Or consider the scale of the campuses being discussed. A 10-gigawatt data center complex is not a metaphor. It is roughly the output of about ten large nuclear reactors, or a huge chunk of a regional grid. Build enough of those, and the question stops being whether an individual query is efficient. The question becomes what physical system must be built to sustain the aggregate load.

That load will not always be met by clean power. Companies like to emphasize power purchase agreements and renewable matching. Those mechanisms help, but they do not erase temporal and geographic mismatch. When a data center needs power at a given hour, the grid serves it from the available mix. In many regions, especially under rapid demand growth, that means gas stays online longer, new fossil generation gets justified, or decarbonization timelines slip.

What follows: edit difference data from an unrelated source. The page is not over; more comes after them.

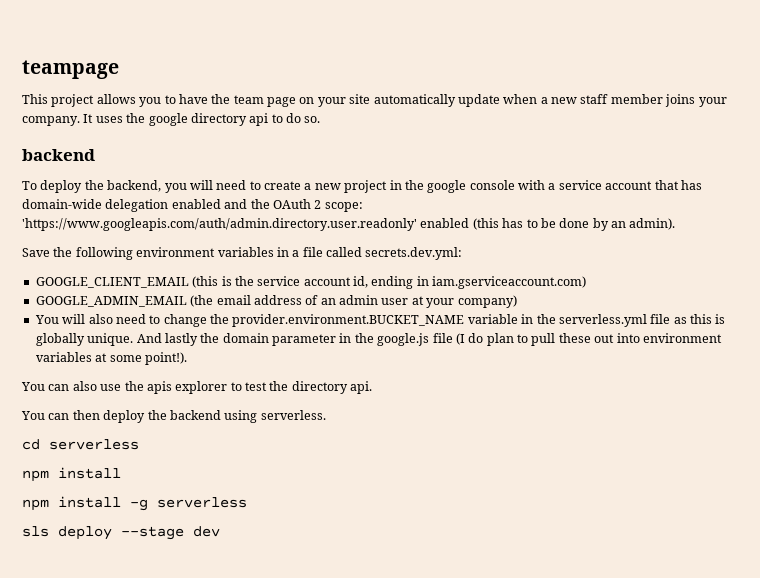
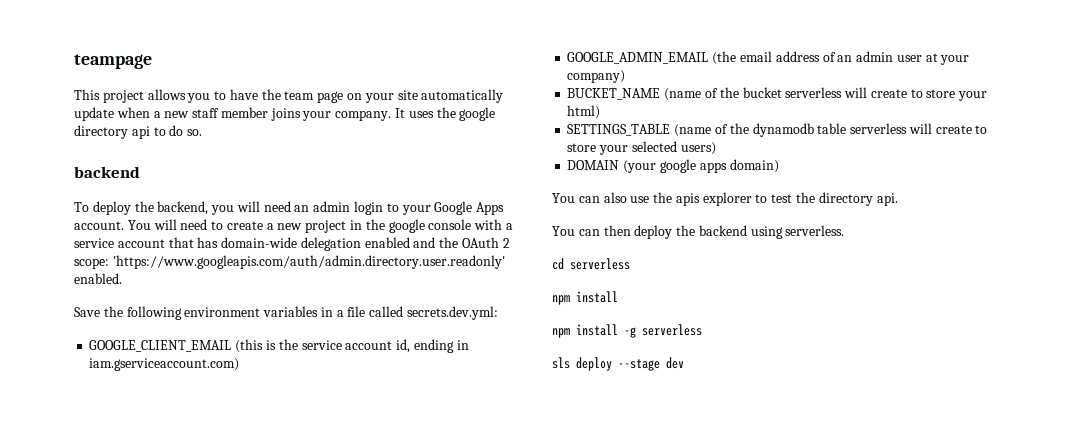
- To deploy the backend, you will need to create a new project in the google console with a service account that has domain-wide delegation enabled and the OAuth 2 scope: 'https://www.googleapis.com/auth/admin.directory.user.readonly' enabled (this has to be done by an admin).
+ To deploy the backend, you will need an admin login to your Google Apps account. You will need to create a new project in the google console with a service account that has domain-wide delegation enabled and the OAuth 2 scope: 'https://www.googleapis.com/auth/admin.directory.user.readonly' enabled.
- You will also need to change the provider.environment.BUCKET_NAME variable in the serverless.yml file as this is globally unique. And lastly the domain parameter in the google.js file (I do plan to pull these out into environment variables at some point!).
+ BUCKET_NAME (name of the bucket serverless will create to store your html)
+ SETTINGS_TABLE (name of the dynamodb table serverless will create to store your selected users)
+ DOMAIN (your google apps domain)

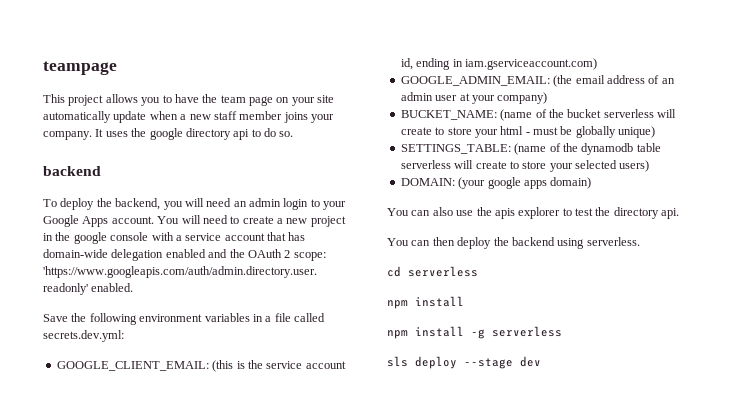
- GOOGLE_CLIENT_EMAIL (this is the service account id, ending in iam.gserviceaccount.com)
+ GOOGLE_CLIENT_EMAIL: (this is the service account id, ending in iam.gserviceaccount.com)
- GOOGLE_ADMIN_EMAIL (the email address of an admin user at your company)
+ GOOGLE_ADMIN_EMAIL: (the email address of an admin user at your company)
- BUCKET_NAME (name of the bucket serverless will create to store your html)
- SETTINGS_TABLE (name of the dynamodb table serverless will create to store your selected users)
+ BUCKET_NAME: (name of the bucket serverless will create to store your html - must be globally unique)
+ SETTINGS_TABLE: (name of the dynamodb table serverless will create to store your selected users)
- DOMAIN (your google apps domain)
+ DOMAIN: (your google apps domain)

Efficiency helps at the margin. Total demand sets the direction.

The rebound is social before it is electrical

There is a temptation to treat this as a hardware problem with a hardware fix. Better chips. Better cooling. Better power procurement. Those matter, but they miss the social mechanism that drives the rebound.

We are making generated output absurdly cheap, then filling the world with low-value reasons to generate more of it.

Some of that output is useful. Code assistance can save real labor. Accessibility features based on speech and text models can be genuinely important. Translation can widen access. Scientific tools may accelerate work that deserves the energy budget. This is where easy cynicism fails. The point is not that all AI use is frivolous.

The point is that the deployment logic does not distinguish very well between high-value and low-value uses. Once a model is available, everything starts looking like a candidate for generation. A mildly annoying support queue gets a chatbot. A perfectly functional search result gets a summary layer. A work app invents synthetic cheerfulness where a menu would have done the job. The cheapness of inference erodes restraint.

That erosion has a cultural side. It shifts expectations about what software owes us. Reading becomes something the machine should pre-digest. Writing becomes something it should pre-compose. Searching becomes something it should answer instead of expose. The labor saved is often tiny, but the calls accumulate by the billions.

In climate terms, this is a strange trade. We are spending scarce clean electricity and massive industrial effort to automate a growing volume of optional cognition. Some of those uses are profound. Many are decorative.

Technical progress still matters, but it cannot carry the whole burden

None of this means efficiency is pointless. If you are going to run large models, they should be as efficient as possible. Waste is still waste. A less energy-intensive model doing the same useful work is an improvement by any sensible standard.

There are also cases where efficiency can produce absolute reductions. If demand is fixed by a budget, by regulation, or by a narrow enterprise workflow, lower per-task energy use can cut total consumption. If a hospital runs a diagnostic model a set number of times, efficiency helps directly. If a company replaces an older inference stack without expanding the product surface, the climate arithmetic can improve.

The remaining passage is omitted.